→ Listed entries
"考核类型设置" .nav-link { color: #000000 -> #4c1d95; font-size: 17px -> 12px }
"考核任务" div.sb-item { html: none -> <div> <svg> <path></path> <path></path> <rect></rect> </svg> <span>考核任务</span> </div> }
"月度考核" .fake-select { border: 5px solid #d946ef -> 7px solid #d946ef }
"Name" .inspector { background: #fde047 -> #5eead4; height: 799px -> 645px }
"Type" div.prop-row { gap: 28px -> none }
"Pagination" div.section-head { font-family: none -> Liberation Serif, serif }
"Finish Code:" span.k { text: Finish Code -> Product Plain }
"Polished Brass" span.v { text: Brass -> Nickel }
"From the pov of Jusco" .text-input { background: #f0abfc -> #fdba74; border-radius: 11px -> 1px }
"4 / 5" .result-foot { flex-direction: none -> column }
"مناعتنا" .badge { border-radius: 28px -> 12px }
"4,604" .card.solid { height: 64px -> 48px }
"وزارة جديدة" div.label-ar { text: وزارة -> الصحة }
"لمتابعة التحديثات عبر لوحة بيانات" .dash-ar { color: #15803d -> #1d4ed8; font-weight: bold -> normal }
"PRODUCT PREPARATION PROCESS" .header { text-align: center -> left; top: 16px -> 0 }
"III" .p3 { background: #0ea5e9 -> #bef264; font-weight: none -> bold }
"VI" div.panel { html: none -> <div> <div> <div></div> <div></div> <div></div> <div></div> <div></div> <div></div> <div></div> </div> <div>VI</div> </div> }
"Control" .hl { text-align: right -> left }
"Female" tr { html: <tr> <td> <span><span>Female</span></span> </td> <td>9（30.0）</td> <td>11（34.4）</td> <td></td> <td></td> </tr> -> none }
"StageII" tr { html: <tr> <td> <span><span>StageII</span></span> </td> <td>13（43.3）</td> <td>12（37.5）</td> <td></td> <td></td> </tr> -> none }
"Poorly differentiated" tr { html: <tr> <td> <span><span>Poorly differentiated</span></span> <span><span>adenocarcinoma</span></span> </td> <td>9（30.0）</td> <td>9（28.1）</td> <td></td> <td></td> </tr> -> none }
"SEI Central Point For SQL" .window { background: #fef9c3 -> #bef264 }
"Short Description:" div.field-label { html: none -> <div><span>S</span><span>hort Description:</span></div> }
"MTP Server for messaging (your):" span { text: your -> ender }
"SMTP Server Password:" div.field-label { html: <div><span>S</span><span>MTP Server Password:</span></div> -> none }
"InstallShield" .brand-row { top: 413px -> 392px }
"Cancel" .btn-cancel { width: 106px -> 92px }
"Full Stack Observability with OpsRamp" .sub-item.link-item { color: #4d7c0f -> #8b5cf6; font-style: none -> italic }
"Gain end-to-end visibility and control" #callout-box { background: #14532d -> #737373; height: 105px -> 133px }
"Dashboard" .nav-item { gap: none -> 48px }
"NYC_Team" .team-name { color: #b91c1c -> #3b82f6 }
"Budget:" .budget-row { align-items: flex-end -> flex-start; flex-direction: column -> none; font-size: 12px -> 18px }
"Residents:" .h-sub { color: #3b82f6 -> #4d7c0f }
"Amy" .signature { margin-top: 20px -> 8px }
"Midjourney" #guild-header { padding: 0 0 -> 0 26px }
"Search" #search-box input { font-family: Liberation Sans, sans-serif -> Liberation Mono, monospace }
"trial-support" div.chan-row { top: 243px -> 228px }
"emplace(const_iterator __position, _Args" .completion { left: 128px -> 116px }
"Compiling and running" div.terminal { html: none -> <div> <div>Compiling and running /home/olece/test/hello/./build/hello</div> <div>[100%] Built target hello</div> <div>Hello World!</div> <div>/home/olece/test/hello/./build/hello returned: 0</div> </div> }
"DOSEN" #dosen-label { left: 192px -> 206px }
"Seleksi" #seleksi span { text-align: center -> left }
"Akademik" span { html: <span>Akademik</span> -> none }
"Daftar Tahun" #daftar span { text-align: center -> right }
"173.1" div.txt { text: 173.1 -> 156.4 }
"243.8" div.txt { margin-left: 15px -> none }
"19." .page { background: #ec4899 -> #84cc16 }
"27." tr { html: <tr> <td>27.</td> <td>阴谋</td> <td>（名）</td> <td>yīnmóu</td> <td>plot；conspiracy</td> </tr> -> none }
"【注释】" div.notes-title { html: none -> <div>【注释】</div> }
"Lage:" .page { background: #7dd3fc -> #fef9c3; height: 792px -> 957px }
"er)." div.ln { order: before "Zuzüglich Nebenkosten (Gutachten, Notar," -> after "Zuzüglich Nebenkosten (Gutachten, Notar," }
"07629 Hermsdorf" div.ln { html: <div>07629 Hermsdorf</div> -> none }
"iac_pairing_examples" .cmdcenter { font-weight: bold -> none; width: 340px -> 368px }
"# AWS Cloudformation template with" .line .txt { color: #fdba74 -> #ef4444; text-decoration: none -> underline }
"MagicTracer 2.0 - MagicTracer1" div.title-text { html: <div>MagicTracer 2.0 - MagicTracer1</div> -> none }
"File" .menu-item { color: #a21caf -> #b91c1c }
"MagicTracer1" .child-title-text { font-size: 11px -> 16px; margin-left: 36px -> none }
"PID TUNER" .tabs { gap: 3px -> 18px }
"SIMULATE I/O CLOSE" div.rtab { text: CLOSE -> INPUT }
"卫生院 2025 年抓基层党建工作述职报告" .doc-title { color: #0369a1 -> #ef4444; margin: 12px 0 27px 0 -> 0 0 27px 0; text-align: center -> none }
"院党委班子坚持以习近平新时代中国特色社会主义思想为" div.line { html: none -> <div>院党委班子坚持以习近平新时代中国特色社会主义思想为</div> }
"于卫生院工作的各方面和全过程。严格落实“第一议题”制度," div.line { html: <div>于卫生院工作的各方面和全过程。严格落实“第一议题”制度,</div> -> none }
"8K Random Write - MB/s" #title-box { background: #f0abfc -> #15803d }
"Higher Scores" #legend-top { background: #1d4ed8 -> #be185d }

→ Exercise description
Repeat nothing before the line containing "html: <div>07629 Hermsdorf</div>"; repeat that line and every later line of the listing exactly.

→ Answer section
"07629 Hermsdorf" div.ln { html: <div>07629 Hermsdorf</div> -> none }
"iac_pairing_examples" .cmdcenter { font-weight: bold -> none; width: 340px -> 368px }
"# AWS Cloudformation template with" .line .txt { color: #fdba74 -> #ef4444; text-decoration: none -> underline }
"MagicTracer 2.0 - MagicTracer1" div.title-text { html: <div>MagicTracer 2.0 - MagicTracer1</div> -> none }
"File" .menu-item { color: #a21caf -> #b91c1c }
"MagicTracer1" .child-title-text { font-size: 11px -> 16px; margin-left: 36px -> none }
"PID TUNER" .tabs { gap: 3px -> 18px }
"SIMULATE I/O CLOSE" div.rtab { text: CLOSE -> INPUT }
"卫生院 2025 年抓基层党建工作述职报告" .doc-title { color: #0369a1 -> #ef4444; margin: 12px 0 27px 0 -> 0 0 27px 0; text-align: center -> none }
"院党委班子坚持以习近平新时代中国特色社会主义思想为" div.line { html: none -> <div>院党委班子坚持以习近平新时代中国特色社会主义思想为</div> }
"于卫生院工作的各方面和全过程。严格落实“第一议题”制度," div.line { html: <div>于卫生院工作的各方面和全过程。严格落实“第一议题”制度,</div> -> none }
"8K Random Write - MB/s" #title-box { background: #f0abfc -> #15803d }
"Higher Scores" #legend-top { background: #1d4ed8 -> #be185d }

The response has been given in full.